2.) What specific poetic devices are employed, and what is their significance?
That first question is worth considering, even if we don’t exactly have something solid to point to for a definite answer. If life is SO bad for the author and his people, why express the agony through a poem? Poetry itself is a very versatile medium which can lend itself to all kinds of messages, styles, and tones, but what sets poetry apart from prose–what makes it poetry–is that it has a deliberate, premeditated structure. (Even the appearance of lacking structure can be a purposeful structure, as evidenced by much contemporary poetry.) Furthermore, in the case of Lamentations, the poetic structure is especially meticulous and organized. This demonstrates, at the very least, that Lamentations is not an outburst or a knee-jerk reaction or an emotional spasm. It is thoughtful and deliberate, tightly written and carefully constructed–and instead of diminishing the effect of the lament, this amplifies it. The emotion is palpable because the poem is brilliantly composed.

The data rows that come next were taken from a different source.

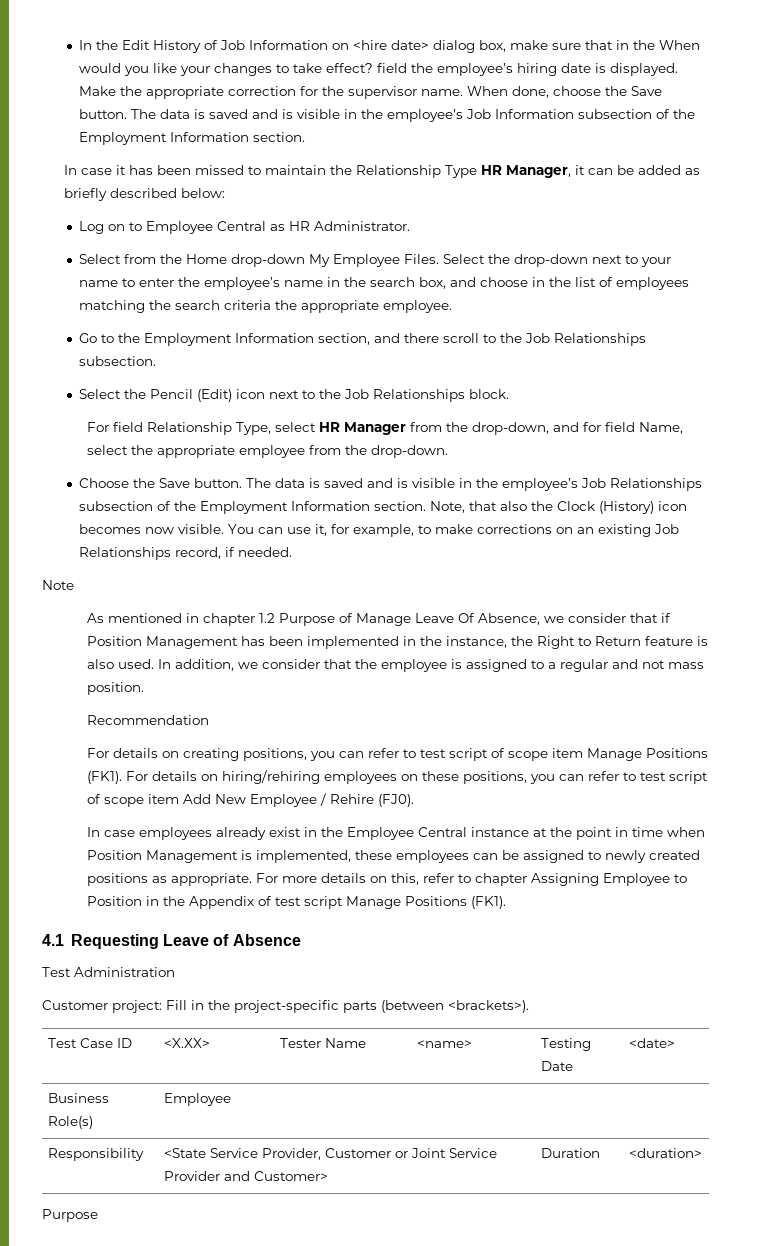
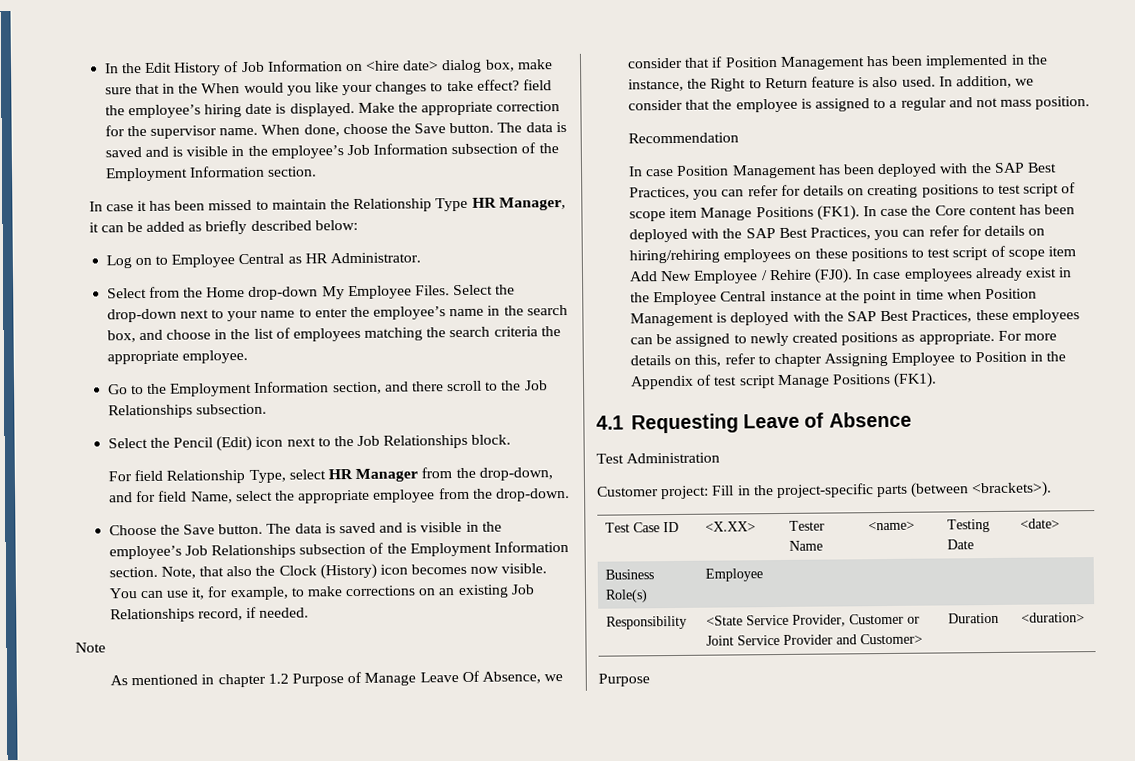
- For details on creating positions, you can refer to test script of scope item Manage Positions (FK1).
+ In case Position Management has been deployed with the SAP Best Practices, you can refer for details on creating positions to test script of scope item Manage Positions (FK1).
- For details on hiring/rehiring employees on these positions, you can refer to test script of scope item Add New Employee / Rehire (FJ0).
- In case employees already exist in the Employee Central instance at the point in time when Position Management is implemented, these employees can be assigned to newly created positions as appropriate.
+ In case the Core content has been deployed with the SAP Best Practices, you can refer for details on hiring/rehiring employees on these positions to test script of scope item Add New Employee / Rehire (FJ0). In case employees already exist in the Employee Central instance at the point in time when Position Management is deployed with the SAP Best Practices, these employees can be assigned to newly created positions as appropriate.

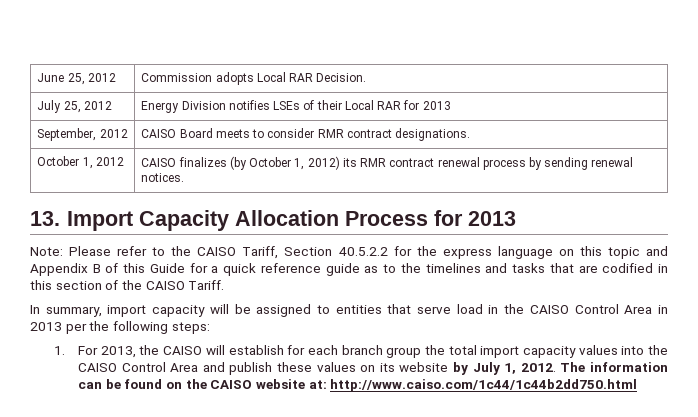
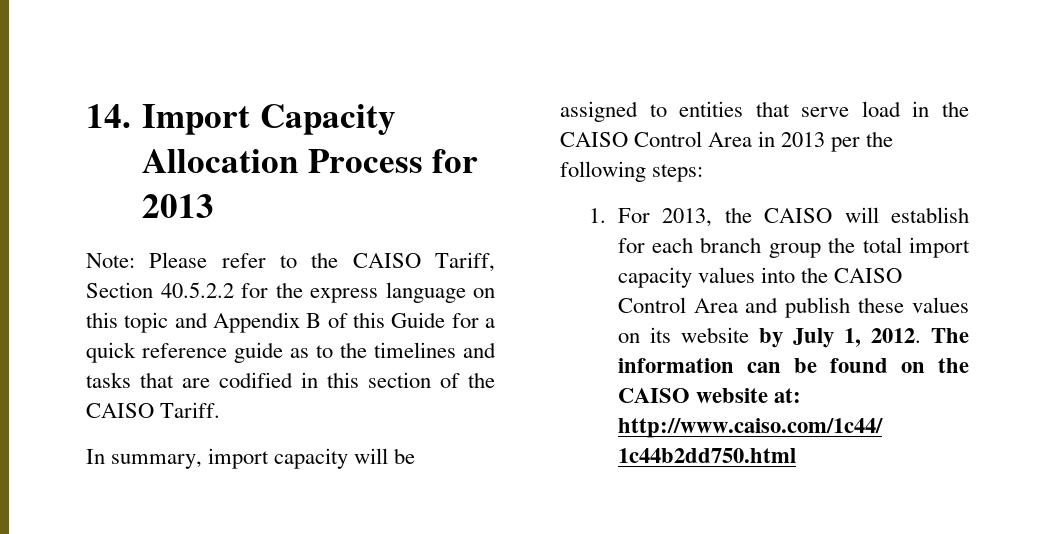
- June 25, 2012 | Commission adopts Local RAR Decision.
- July 25, 2012 | Energy Division notifies LSEs of their Local RAR for 2013
- September, 2012 | CAISO Board meets to consider RMR contract designations.
- October 1, 2012 | CAISO finalizes (by October 1, 2012) its RMR contract renewal process by sending renewal notices.
- 13. Import Capacity Allocation Process for 2013
+ 14. Import Capacity Allocation Process for 2013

Now consider that Lamentations is a prayer of petition to the Lord. The author repeatedly implores God to see his people’s destitution, end their suffering, punish their enemies, and restore them to Himself. Instead of gushing out prayer like an emotional Krakatoa, the author builds his case with great care, using the full extent of his intellectual and creative capabilities to compose something beautiful and moving. Does God value thoughtfulness, creativity, and beauty in our prayers to Him? I should think so. Of course, God doesn’t play favorites by intellect or writing skill. But since the author of Lamentations has taken the time to reflect and consider, he is able even amid his pain and sorrow to remember and declare with confidence that “though He brings grief, He will show compassion, so great is His unfailing love.” The author has done his homework on the character of God, that his petition might be informed by the truths that are often easy to forget and difficult to feel. A supplicant who is not mindful of such truths surely would lack the patience and thoughtfulness necessary to compose this work.
Even if you and I do not plan to start writing prayer poems to God, perhaps we should be thoughtful enough in our responses to life’s turbulence and in our prayers such that we could if we wanted to. At the very least, let us commit to faithfulness in recalling to ourselves the often intangible yet supremely real truth of God’s love, lest in our emotional upheavals we pray foolishly.